Designing with core-based high-density FPGAs -

Designing with core-based high-density FPGAs

One engineer's adventures designing with microprocessor-based FPGAs.

Click image to go to digital edition.

Modern field programmable gate arrays (FPGAs) are great for a wide range of high-speed, complex signal processing  but can be difficult to interface to external systems. Microprocessors are great for interfacing to other systems, especially when equipped with Ethernet for communications, but don't offer the same levels of performance.

Until recently, designers either had to work around the weak spots of the chosen device or combine the two devices; the latter approach presents new difficulties when the data rate between the signal processing and general processor is significant. Enter FPGA devices with built-in microprocessors, combining modern 32-bit microcontrollers and Ethernet media access controllers (MACs) with FPGA resources.

This article presents my experience with designing a nontrivial multiprocessor system, using three networked Xilinx Virtex-4FX-based controllers.

Problem and solution
The system being developed by my client was a high-powered, pulsed laser for a military application. Unlike laser pointers, which are continuous wave (CW) lasers, this system consists of four pulsed lasers, using a technique called Q-switching to emit a series of regularly-spaced laser pulses; the output of these four lasers are ultimately combined optically for the final output.1

So, in addition to general housekeeping, the client identified a need early on for a number of high-speed photodiodes to monitor various aspects of the generated laser pulses. Ultimately, this evolved into an eight-channel pulse detection and analysis system operating at 200 million samples per second (Msps) for each channel. Clearly, no embedded processor system was going to be able to handle that throughput, so an FPGA-based solution was envisioned.

At the same time, other requirements, such as a relatively large number of sensors (more than 200), a good number of actuators, and unique command and telemetry interface with an external host system for overall control and monitoring, argued strongly for a microprocessor-based solution.

The initial thought was to combine an FPGA with a microprocessor, but because it appeared the interface between the two would, in itself, provide a challenge, I decided to investigate the then-new Virtex-4FX devices (this was in the fall of 2005). In addition to the high-performance logic and memory resources expected in a modern FPGA, these devices incorporate several “hard IP” resources, specifically PowerPC 32-bit microprocessors and Ethernet MACs.

These hard IP (IP stands originally for intellectual property but is also used to identify a module that may be incorporated into an FPGA design, similar to a peripheral chip in a microprocessor board of old) augmented by a wide range of peripheral IP (such as interrupt controllers, serial ports, serial peripheral interfaces, memory controllers) provide the basis for a complete microprocessor system on a chip, with the benefit of supporting high-speed interfaces to custom logic entities.
Hardware design

The approach we took during the design of this system was to first partition the required functionality into two separate processing elements because the overall system design divided the system into a laser assembly and a supporting electronics rack (shown in Figure 1 ). The laser assembly contains the four laser resonators, optics, Q-switches, and the high-speed photodiode diagnostic sensors, and had to conform to strict physical interfaces.

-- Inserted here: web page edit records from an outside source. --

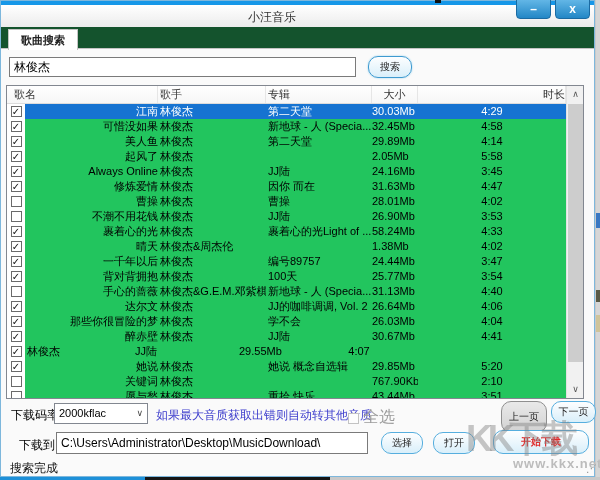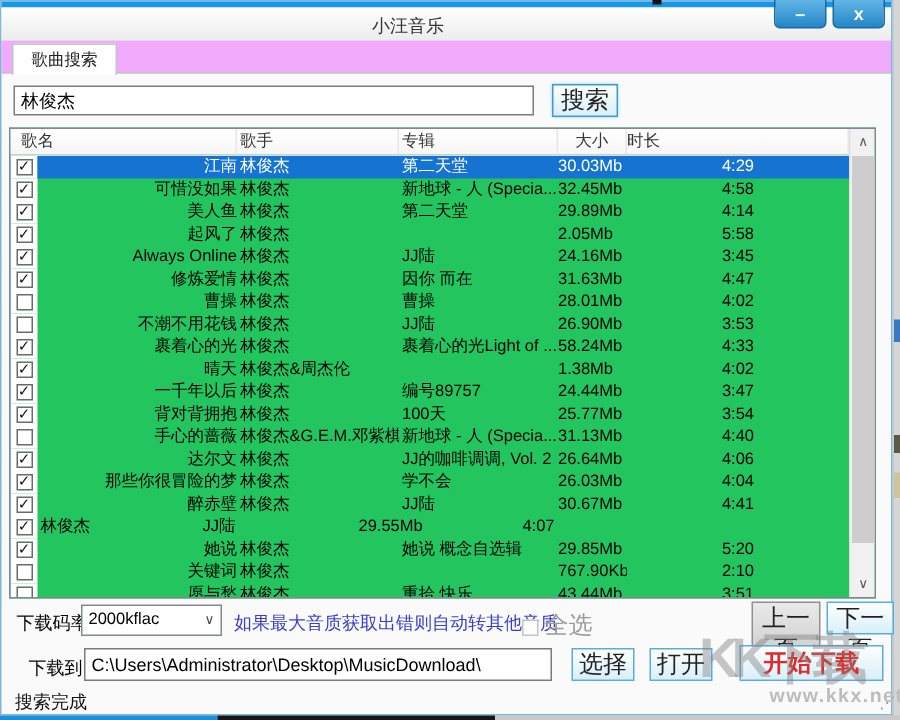--- a/index.html
+++ b/index.html
@@ -21,8 +21,8 @@
   .winbtn.close { left:554px; }
 
   
-  .tabstrip { position:absolute; left:0; top:26px; width:100%; height:22px; background:#f0abfc;
-              border-bottom:1px solid #c4c4c4; }
+  .tabstrip { position:absolute; left:0; top:26px; width:100%; height:22px; background:#14532d;
+              border-bottom:1px solid #c4c4c4;font-weight:bold; }
   .tab { position:absolute; left:7px; top:2px; height:21px; padding:0 12px; background:#fff;
          border:1px solid #c4c4c4; border-bottom:none; font-size:11px; line-height:20px; color:#222; }
 

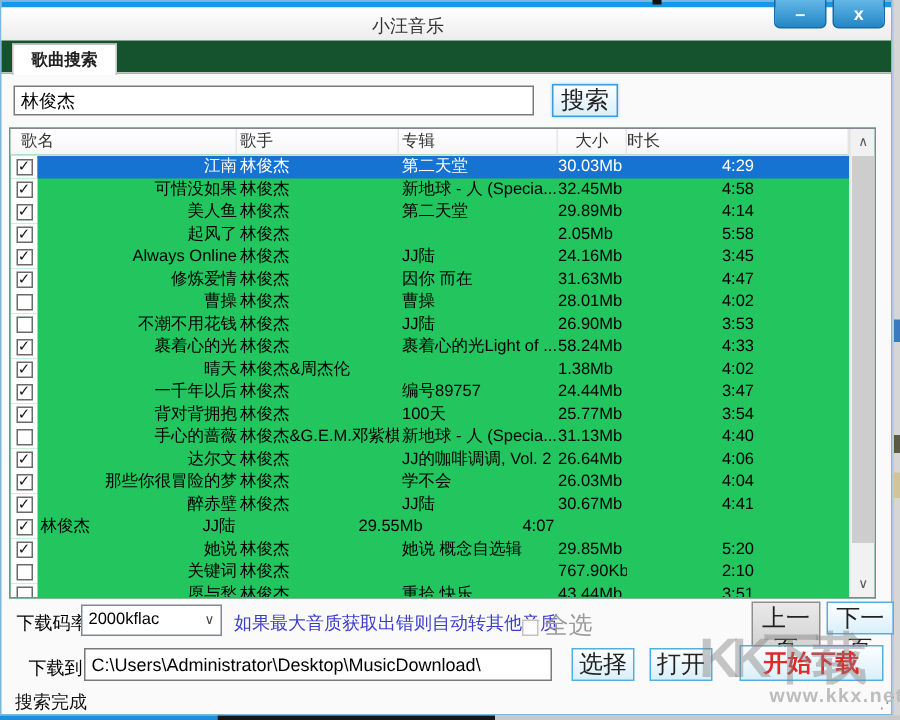--- a/index.html
+++ b/index.html
@@ -30,8 +30,8 @@
   .searchinput { position:absolute; left:8px; top:56px; width:347px; height:20px;
                  border:1px solid #7a7a7a; font-size:12px; padding:0 4px; background:#fff; color:#000;
                  font-family:inherit; }
-  .btn { border:1px solid #56aede; border-radius:0; background:linear-gradient(#fdfeff,#d9effa);
-         font-size:16px; color:#222; cursor:pointer; font-family:Liberation Mono, monospace; }
+  .btn { border:1px solid #56aede; border-radius:10px; background:linear-gradient(#fdfeff,#d9effa);
+         font-size:10px; color:#222; cursor:pointer; font-family:Liberation Mono, monospace; }
   .searchbtn { position:absolute; left:367px; top:55px; width:44px; height:22px;
                border-color:#3e9ad0; box-shadow:0 0 2px #8ecdec; }
 

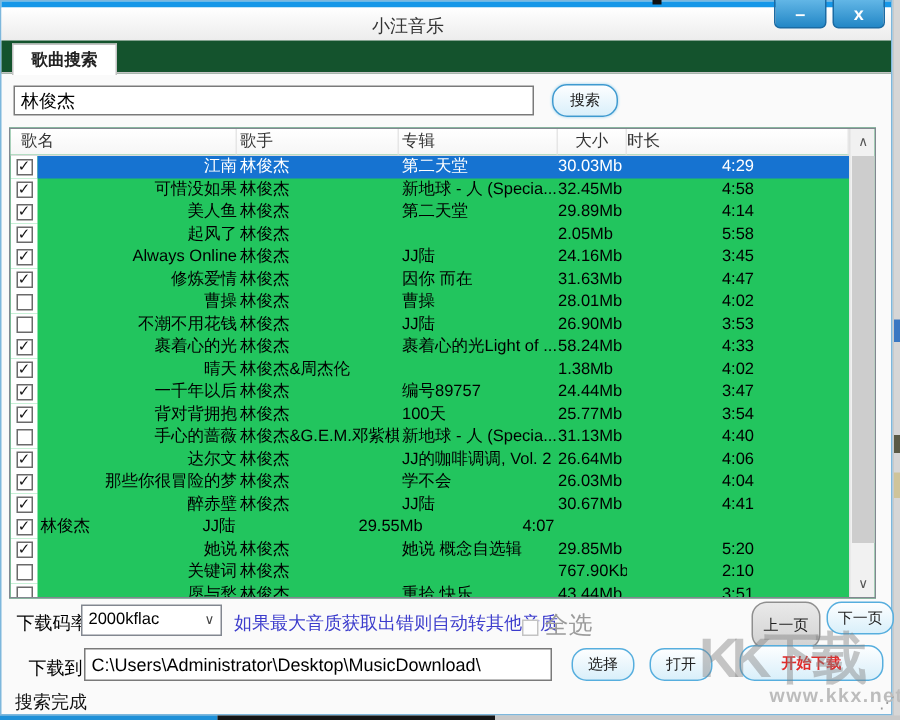--- a/index.html
+++ b/index.html
@@ -46,7 +46,7 @@
   .h-artist { width:108px; padding-left:2px; }
   .h-album { width:106px; padding-left:2px; }
   .h-size { width:46px; text-align:center; }
-  .h-dur { width:148px; text-align:left; }
+  .h-dur { width:148px; text-align:right; }
   .tbody { position:absolute; left:0; top:18px; width:559px; height:294px; overflow:hidden; }
   .trow { display:flex; height:15px; line-height:15px; font-size:11px; color:#000; white-space:nowrap; }
   .cell { overflow:hidden; }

Click on image to enlarge.

Because of several high-level decisions, the design of the laser assembly was further partitioned into two identical halves, each implementing two of the four lasers; therefore, the laser electronics also consists of two identical assemblies. The supporting rack fills a standard 19-inch electronics rack, and contains power converters, Q-switch drivers, eight high-power laser pump diodes and their drivers, host interfaces, and the master processor.

So, due to our high-level requirements (the laser assembly and support rack approach) and the resulting system design, the electronics design evolved into a multiprocessor solution, with three processors networked together to satisfy the functionality demanded.

To keep the development effort manageable, the three processor assemblies utilize a common “digital board,” each augmented with different analog boards; of course, the two laser processors used the same analog board design.

Here is the first instance where the flexibility of the Virtex-4FX devices paid real benefits; because the two analog board designs required different mixes of analog-to-digital (A/D) and digital-to-analog (D/A) converters, as well as various other digital I/O interfaces, it would have been difficult to meet both sets of I/O without significant waste.

However, by putting the actual interface circuits (such as photodiode circuitry, A/D converters, serial line drivers) onto the custom analog board, the interconnection between the two boards consists largely of direct FPGA I/O connections; hence, a different configuration, with the appropriate IP peripherals, allowed the same processor board to implement different functionality.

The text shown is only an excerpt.